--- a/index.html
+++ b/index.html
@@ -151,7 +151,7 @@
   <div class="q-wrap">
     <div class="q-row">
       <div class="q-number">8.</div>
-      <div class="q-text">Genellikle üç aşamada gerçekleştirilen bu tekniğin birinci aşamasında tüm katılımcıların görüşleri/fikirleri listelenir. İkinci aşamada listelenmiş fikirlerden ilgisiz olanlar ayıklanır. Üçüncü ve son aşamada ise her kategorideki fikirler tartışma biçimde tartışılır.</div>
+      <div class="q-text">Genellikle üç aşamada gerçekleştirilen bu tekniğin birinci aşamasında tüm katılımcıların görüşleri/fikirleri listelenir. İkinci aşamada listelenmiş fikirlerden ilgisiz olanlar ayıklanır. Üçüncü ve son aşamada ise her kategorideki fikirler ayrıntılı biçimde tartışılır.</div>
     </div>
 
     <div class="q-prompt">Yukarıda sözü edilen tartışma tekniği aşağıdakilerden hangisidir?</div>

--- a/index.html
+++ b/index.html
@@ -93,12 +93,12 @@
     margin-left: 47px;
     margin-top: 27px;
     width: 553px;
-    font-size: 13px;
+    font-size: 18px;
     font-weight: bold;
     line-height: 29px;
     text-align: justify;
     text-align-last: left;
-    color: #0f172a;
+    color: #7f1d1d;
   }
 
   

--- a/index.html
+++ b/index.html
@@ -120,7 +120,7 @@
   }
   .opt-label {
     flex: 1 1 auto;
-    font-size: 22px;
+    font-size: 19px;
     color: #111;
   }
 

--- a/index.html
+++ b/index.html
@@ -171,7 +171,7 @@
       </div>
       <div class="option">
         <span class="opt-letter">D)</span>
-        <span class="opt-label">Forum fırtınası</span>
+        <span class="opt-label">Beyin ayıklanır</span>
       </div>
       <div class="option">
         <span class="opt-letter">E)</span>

----

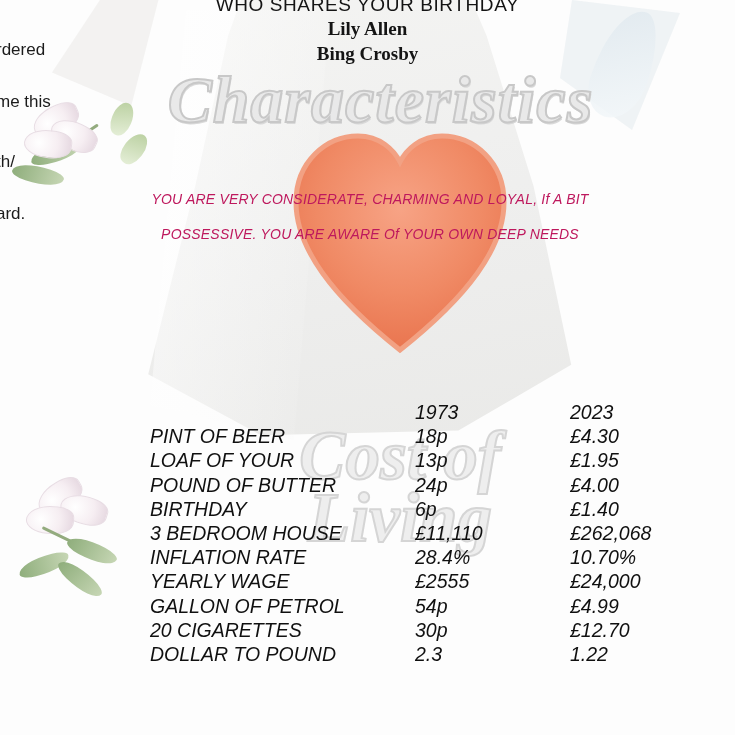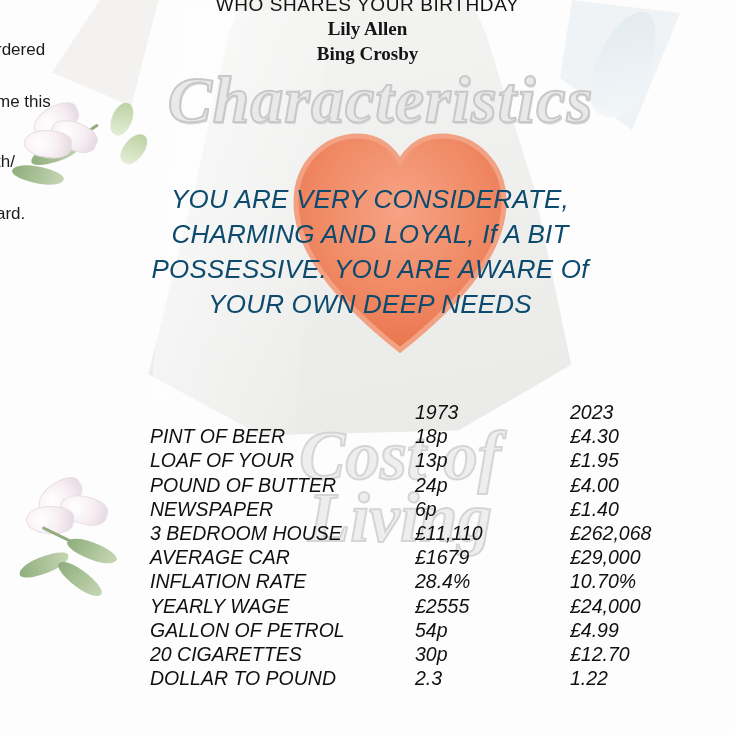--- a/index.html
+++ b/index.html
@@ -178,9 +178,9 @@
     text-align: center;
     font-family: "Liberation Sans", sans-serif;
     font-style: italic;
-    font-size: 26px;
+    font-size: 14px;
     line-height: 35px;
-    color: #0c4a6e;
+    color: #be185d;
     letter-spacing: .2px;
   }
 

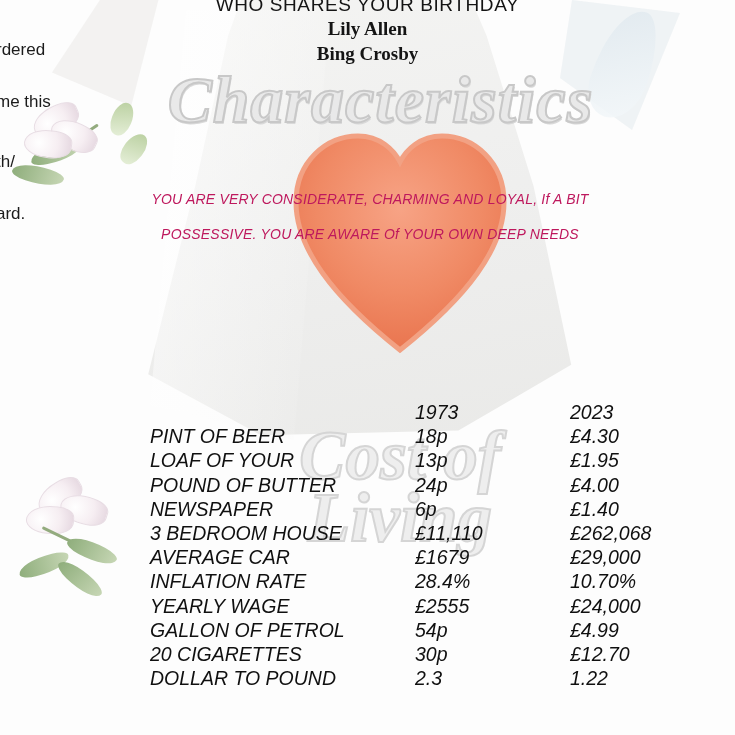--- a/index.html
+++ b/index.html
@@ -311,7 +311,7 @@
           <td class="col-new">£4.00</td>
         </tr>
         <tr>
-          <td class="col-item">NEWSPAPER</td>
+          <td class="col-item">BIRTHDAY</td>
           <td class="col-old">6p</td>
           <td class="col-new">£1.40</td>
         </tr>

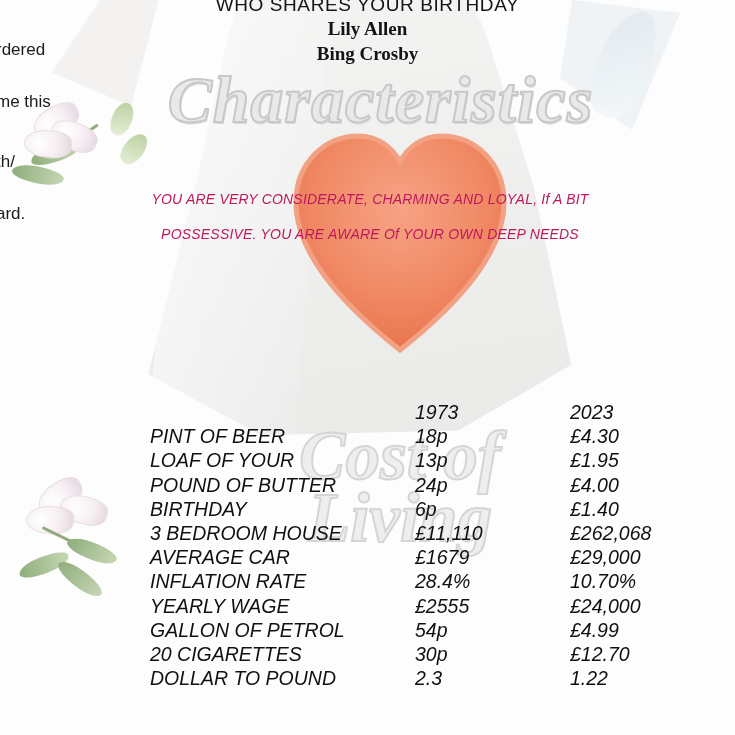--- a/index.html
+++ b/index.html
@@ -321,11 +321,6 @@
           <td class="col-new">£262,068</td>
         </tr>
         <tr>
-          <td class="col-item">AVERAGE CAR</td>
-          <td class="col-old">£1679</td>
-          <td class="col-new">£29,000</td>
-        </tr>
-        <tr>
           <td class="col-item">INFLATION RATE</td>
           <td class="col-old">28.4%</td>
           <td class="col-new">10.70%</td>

----

● TASK
Scan the material above and copy every line that holds the string "item".

● COMPLETED TASK
-          <td class="col-item">NEWSPAPER</td>
+          <td class="col-item">BIRTHDAY</td>
-          <td class="col-item">AVERAGE CAR</td>
           <td class="col-item">INFLATION RATE</td>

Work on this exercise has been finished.